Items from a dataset
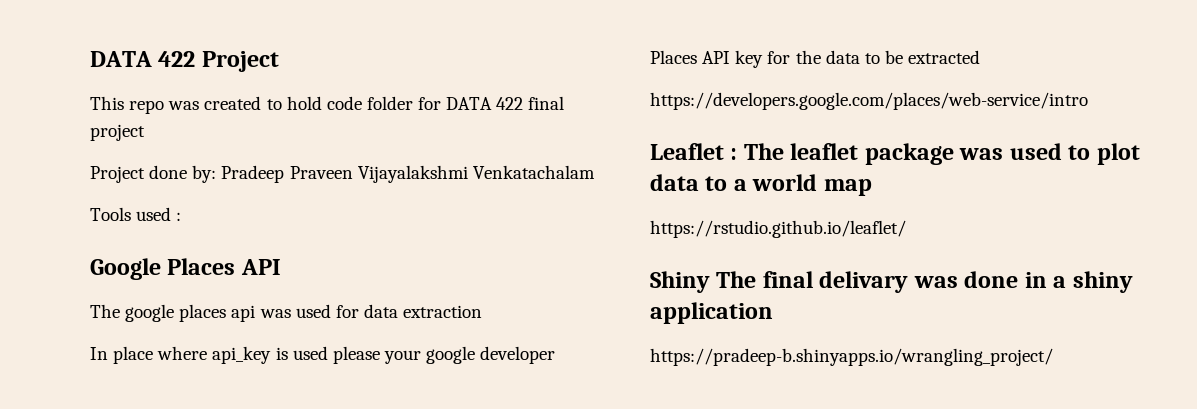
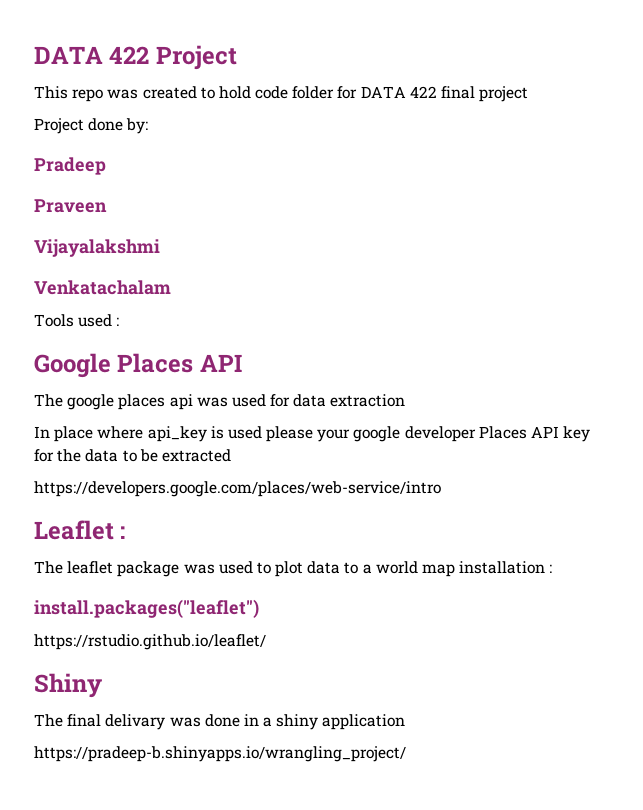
- Project done by: Pradeep Praveen Vijayalakshmi Venkatachalam
+ Project done by:
+ Pradeep
+ Praveen
+ Vijayalakshmi
+ Venkatachalam
- Leaflet : The leaflet package was used to plot data to a world map
+ Leaflet :
+ The leaflet package was used to plot data to a world map installation :
+ install.packages("leaflet")
- Shiny The final delivary was done in a shiny application
+ Shiny
+ The final delivary was done in a shiny application

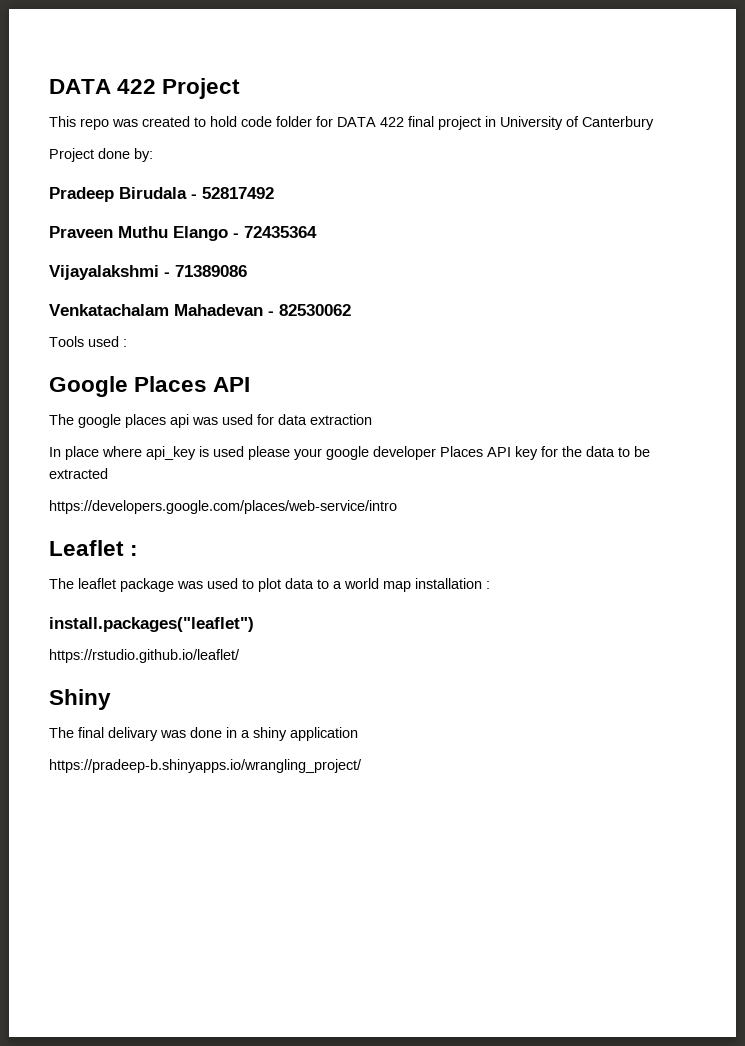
- This repo was created to hold code folder for DATA 422 final project
+ This repo was created to hold code folder for DATA 422 final project in University of Canterbury
- Pradeep
- Praveen
+ Pradeep Birudala - 52817492
+ Praveen Muthu Elango - 72435364
- Vijayalakshmi
+ Vijayalakshmi - 71389086
- Venkatachalam
+ Venkatachalam Mahadevan - 82530062

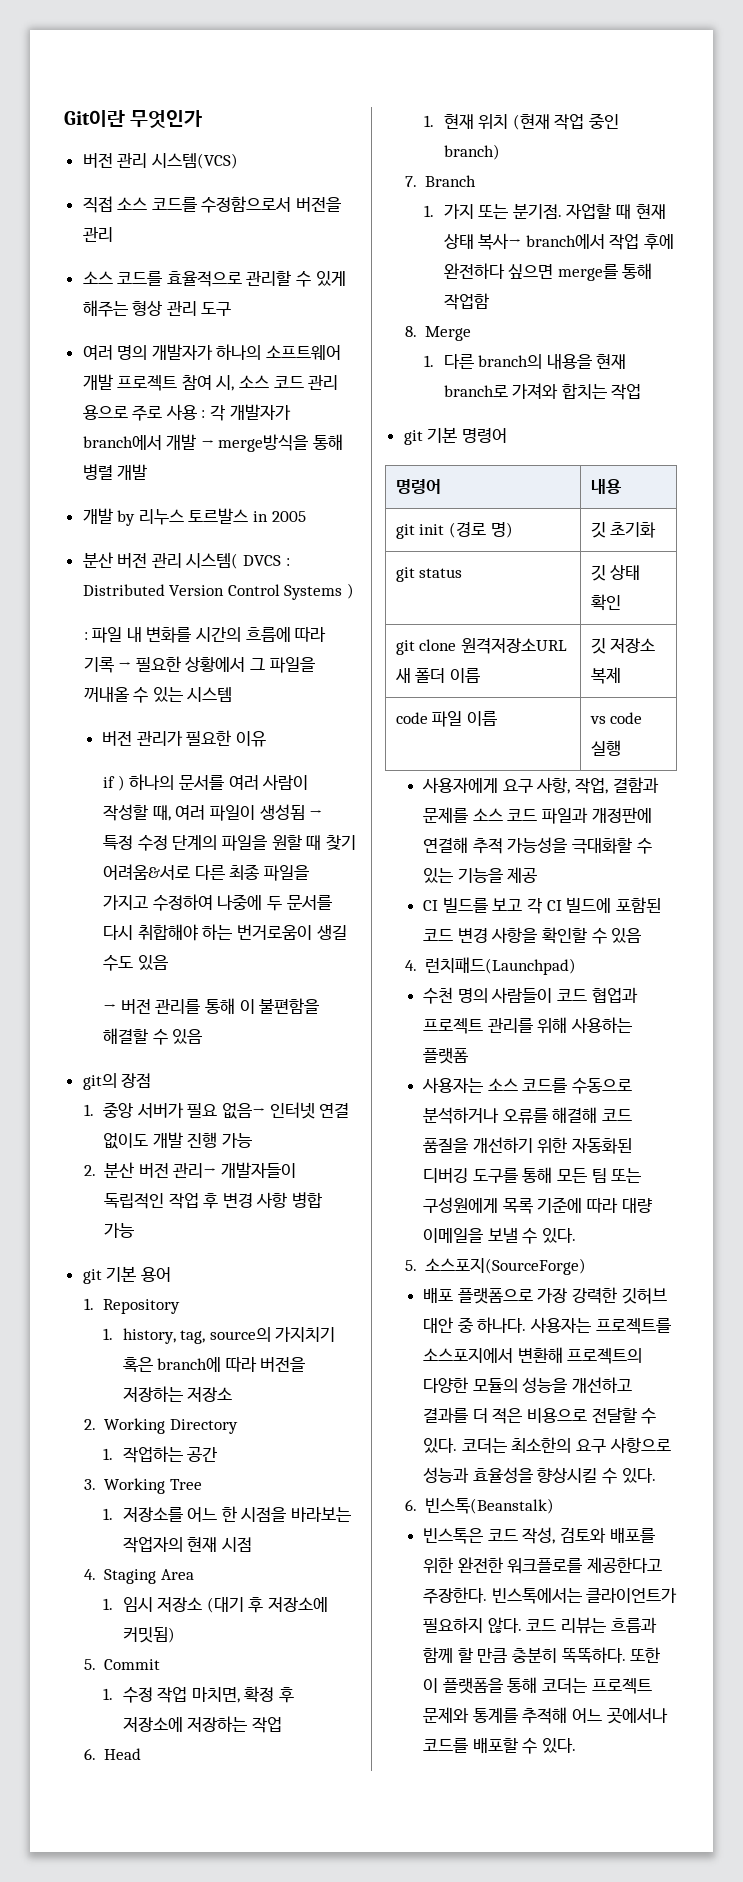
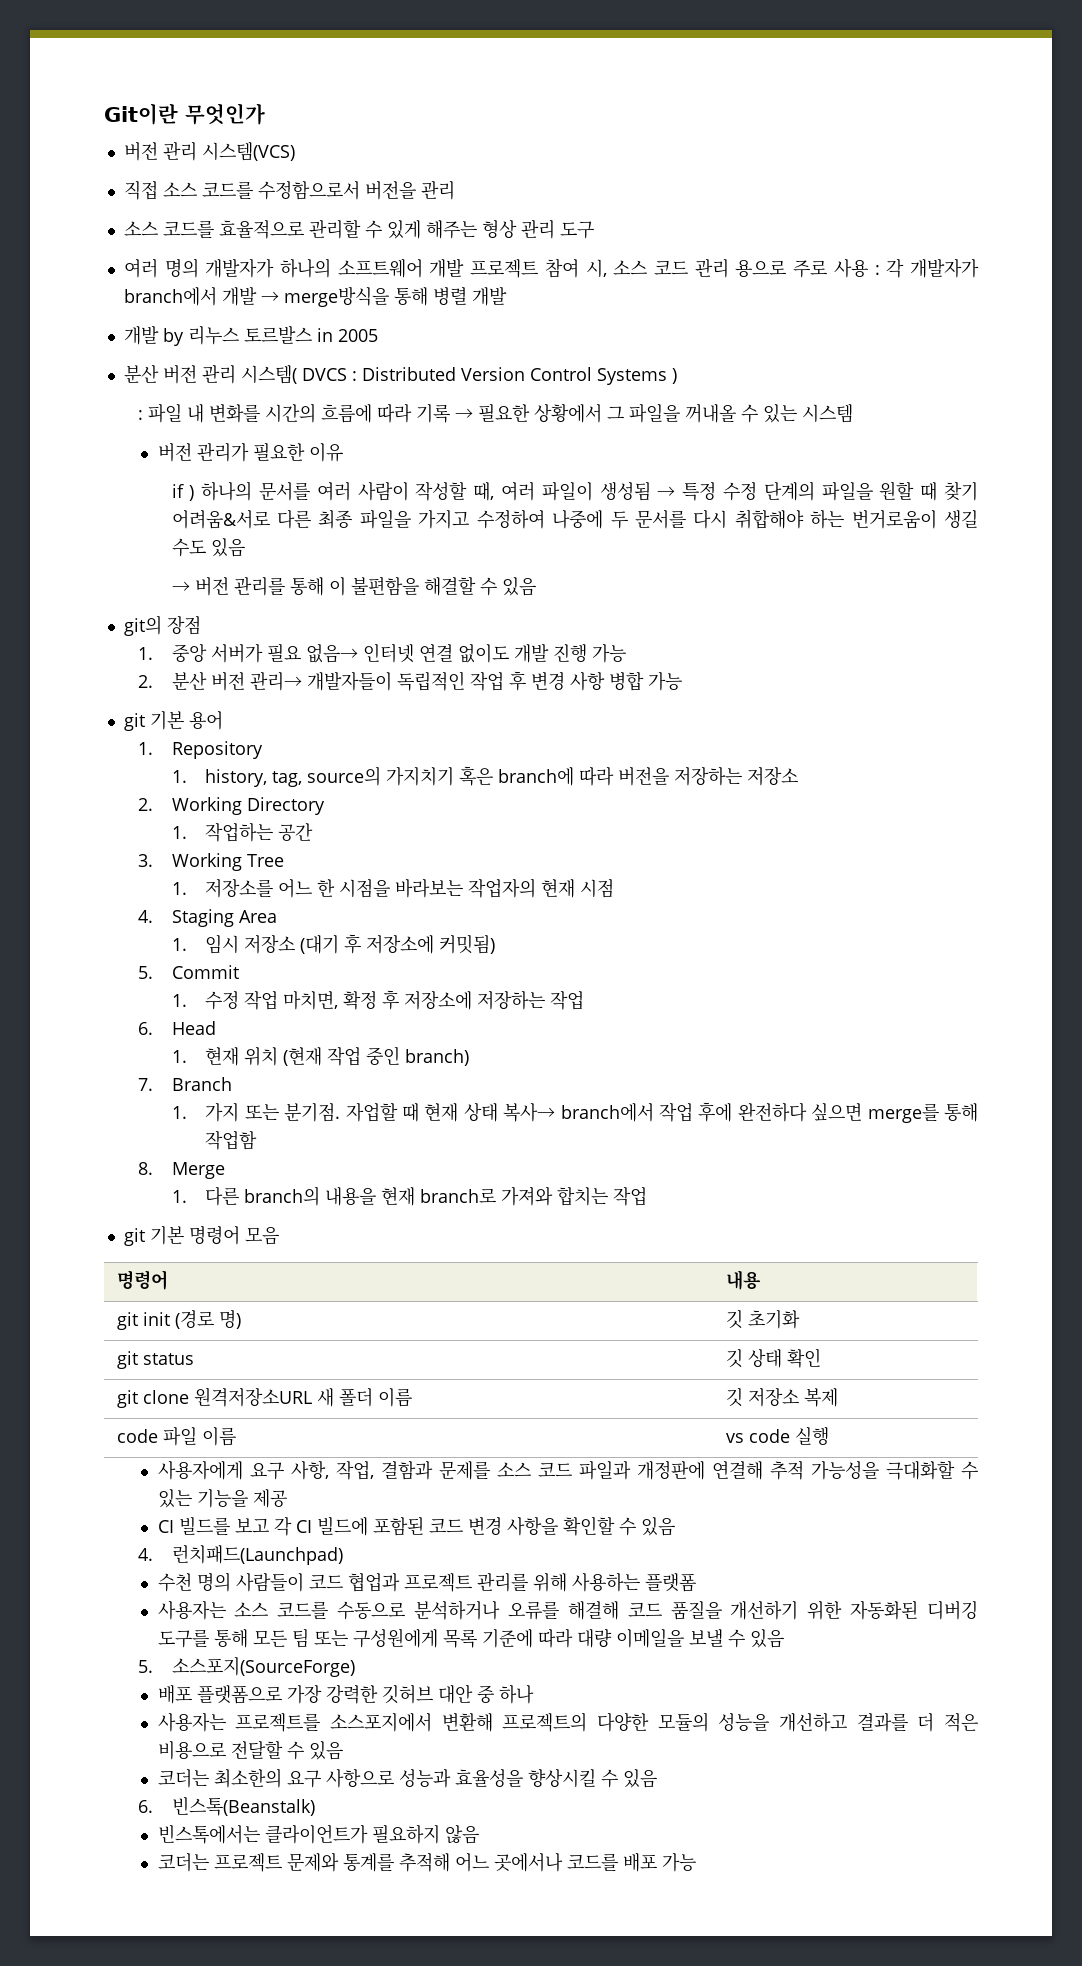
- git 기본 명령어
+ git 기본 명령어 모음
- 사용자는 소스 코드를 수동으로 분석하거나 오류를 해결해 코드 품질을 개선하기 위한 자동화된 디버깅 도구를 통해 모든 팀 또는 구성원에게 목록 기준에 따라 대량 이메일을 보낼 수 있다.
+ 사용자는 소스 코드를 수동으로 분석하거나 오류를 해결해 코드 품질을 개선하기 위한 자동화된 디버깅 도구를 통해 모든 팀 또는 구성원에게 목록 기준에 따라 대량 이메일을 보낼 수 있음
- 배포 플랫폼으로 가장 강력한 깃허브 대안 중 하나다. 사용자는 프로젝트를 소스포지에서 변환해 프로젝트의 다양한 모듈의 성능을 개선하고 결과를 더 적은 비용으로 전달할 수 있다. 코더는 최소한의 요구 사항으로 성능과 효율성을 향상시킬 수 있다.
+ 배포 플랫폼으로 가장 강력한 깃허브 대안 중 하나
+ 사용자는 프로젝트를 소스포지에서 변환해 프로젝트의 다양한 모듈의 성능을 개선하고 결과를 더 적은 비용으로 전달할 수 있음
+ 코더는 최소한의 요구 사항으로 성능과 효율성을 향상시킬 수 있음
- 빈스톡은 코드 작성, 검토와 배포를 위한 완전한 워크플로를 제공한다고 주장한다. 빈스톡에서는 클라이언트가 필요하지 않다. 코드 리뷰는 흐름과 함께 할 만큼 충분히 똑똑하다. 또한 이 플랫폼을 통해 코더는 프로젝트 문제와 통계를 추적해 어느 곳에서나 코드를 배포할 수 있다.
+ 빈스톡에서는 클라이언트가 필요하지 않음
+ 코더는 프로젝트 문제와 통계를 추적해 어느 곳에서나 코드를 배포 가능

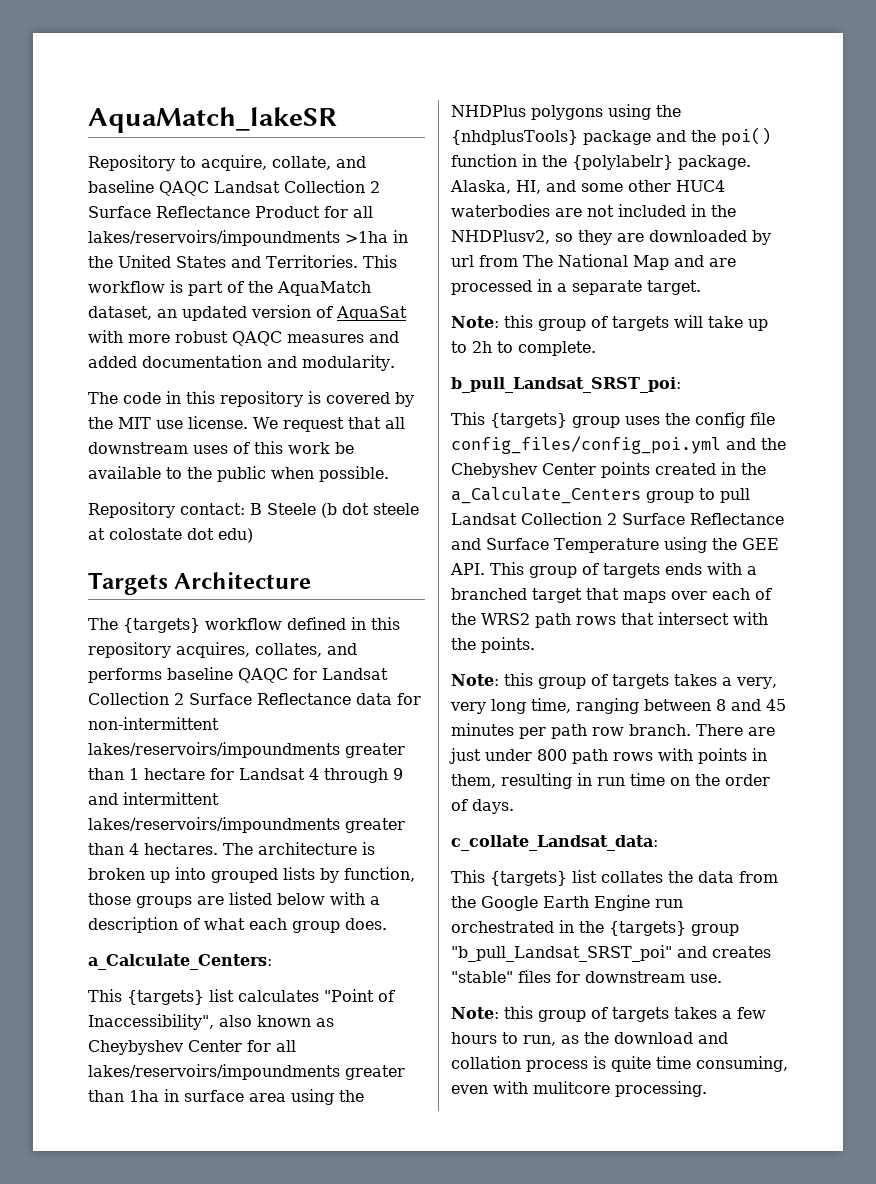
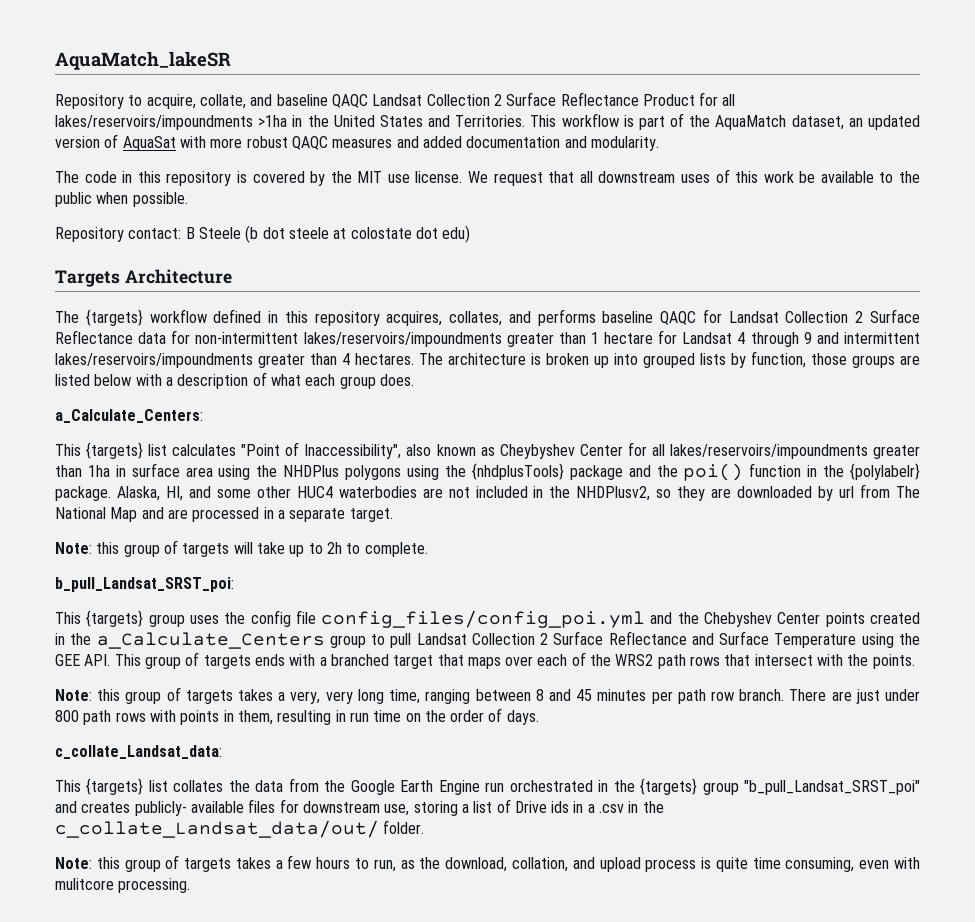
- This {targets} list collates the data from the Google Earth Engine run orchestrated in the {targets} group "b_pull_Landsat_SRST_poi" and creates "stable" files for downstream use.
+ This {targets} list collates the data from the Google Earth Engine run orchestrated in the {targets} group "b_pull_Landsat_SRST_poi" and creates publicly- available files for downstream use, storing a list of Drive ids in a .csv in the c_collate_Landsat_data/out/ folder.
- Note: this group of targets takes a few hours to run, as the download and collation process is quite time consuming, even with mulitcore processing.
+ Note: this group of targets takes a few hours to run, as the download, collation, and upload process is quite time consuming, even with mulitcore processing.

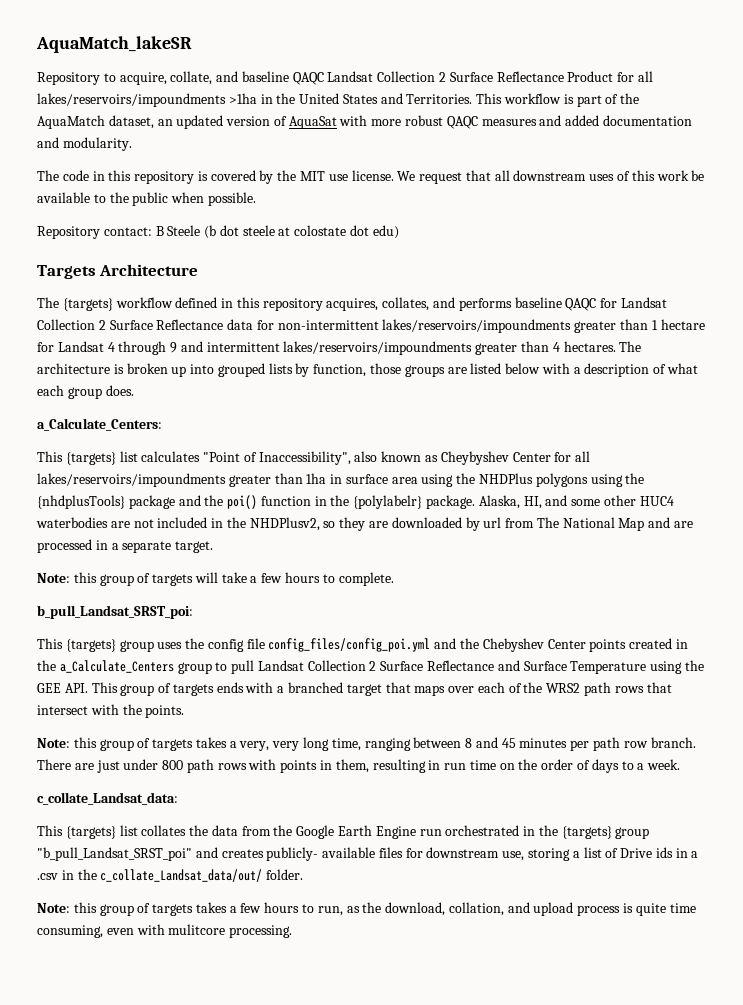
- Note: this group of targets will take up to 2h to complete.
+ Note: this group of targets will take a few hours to complete.
- There are just under 800 path rows with points in them, resulting in run time on the order of days.
+ There are just under 800 path rows with points in them, resulting in run time on the order of days to a week.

* [Assigned task]:
Print all records verbatim, excluding pictures.

* [Solved exercise]:
- Project done by: Pradeep Praveen Vijayalakshmi Venkatachalam
+ Project done by:
+ Pradeep
+ Praveen
+ Vijayalakshmi
+ Venkatachalam
- Leaflet : The leaflet package was used to plot data to a world map
+ Leaflet :
+ The leaflet package was used to plot data to a world map installation :
+ install.packages("leaflet")
- Shiny The final delivary was done in a shiny application
+ Shiny
+ The final delivary was done in a shiny application

- This repo was created to hold code folder for DATA 422 final project
+ This repo was created to hold code folder for DATA 422 final project in University of Canterbury
- Pradeep
- Praveen
+ Pradeep Birudala - 52817492
+ Praveen Muthu Elango - 72435364
- Vijayalakshmi
+ Vijayalakshmi - 71389086
- Venkatachalam
+ Venkatachalam Mahadevan - 82530062

- git 기본 명령어
+ git 기본 명령어 모음
- 사용자는 소스 코드를 수동으로 분석하거나 오류를 해결해 코드 품질을 개선하기 위한 자동화된 디버깅 도구를 통해 모든 팀 또는 구성원에게 목록 기준에 따라 대량 이메일을 보낼 수 있다.
+ 사용자는 소스 코드를 수동으로 분석하거나 오류를 해결해 코드 품질을 개선하기 위한 자동화된 디버깅 도구를 통해 모든 팀 또는 구성원에게 목록 기준에 따라 대량 이메일을 보낼 수 있음
- 배포 플랫폼으로 가장 강력한 깃허브 대안 중 하나다. 사용자는 프로젝트를 소스포지에서 변환해 프로젝트의 다양한 모듈의 성능을 개선하고 결과를 더 적은 비용으로 전달할 수 있다. 코더는 최소한의 요구 사항으로 성능과 효율성을 향상시킬 수 있다.
+ 배포 플랫폼으로 가장 강력한 깃허브 대안 중 하나
+ 사용자는 프로젝트를 소스포지에서 변환해 프로젝트의 다양한 모듈의 성능을 개선하고 결과를 더 적은 비용으로 전달할 수 있음
+ 코더는 최소한의 요구 사항으로 성능과 효율성을 향상시킬 수 있음
- 빈스톡은 코드 작성, 검토와 배포를 위한 완전한 워크플로를 제공한다고 주장한다. 빈스톡에서는 클라이언트가 필요하지 않다. 코드 리뷰는 흐름과 함께 할 만큼 충분히 똑똑하다. 또한 이 플랫폼을 통해 코더는 프로젝트 문제와 통계를 추적해 어느 곳에서나 코드를 배포할 수 있다.
+ 빈스톡에서는 클라이언트가 필요하지 않음
+ 코더는 프로젝트 문제와 통계를 추적해 어느 곳에서나 코드를 배포 가능

- This {targets} list collates the data from the Google Earth Engine run orchestrated in the {targets} group "b_pull_Landsat_SRST_poi" and creates "stable" files for downstream use.
+ This {targets} list collates the data from the Google Earth Engine run orchestrated in the {targets} group "b_pull_Landsat_SRST_poi" and creates publicly- available files for downstream use, storing a list of Drive ids in a .csv in the c_collate_Landsat_data/out/ folder.
- Note: this group of targets takes a few hours to run, as the download and collation process is quite time consuming, even with mulitcore processing.
+ Note: this group of targets takes a few hours to run, as the download, collation, and upload process is quite time consuming, even with mulitcore processing.

- Note: this group of targets will take up to 2h to complete.
+ Note: this group of targets will take a few hours to complete.
- There are just under 800 path rows with points in them, resulting in run time on the order of days.
+ There are just under 800 path rows with points in them, resulting in run time on the order of days to a week.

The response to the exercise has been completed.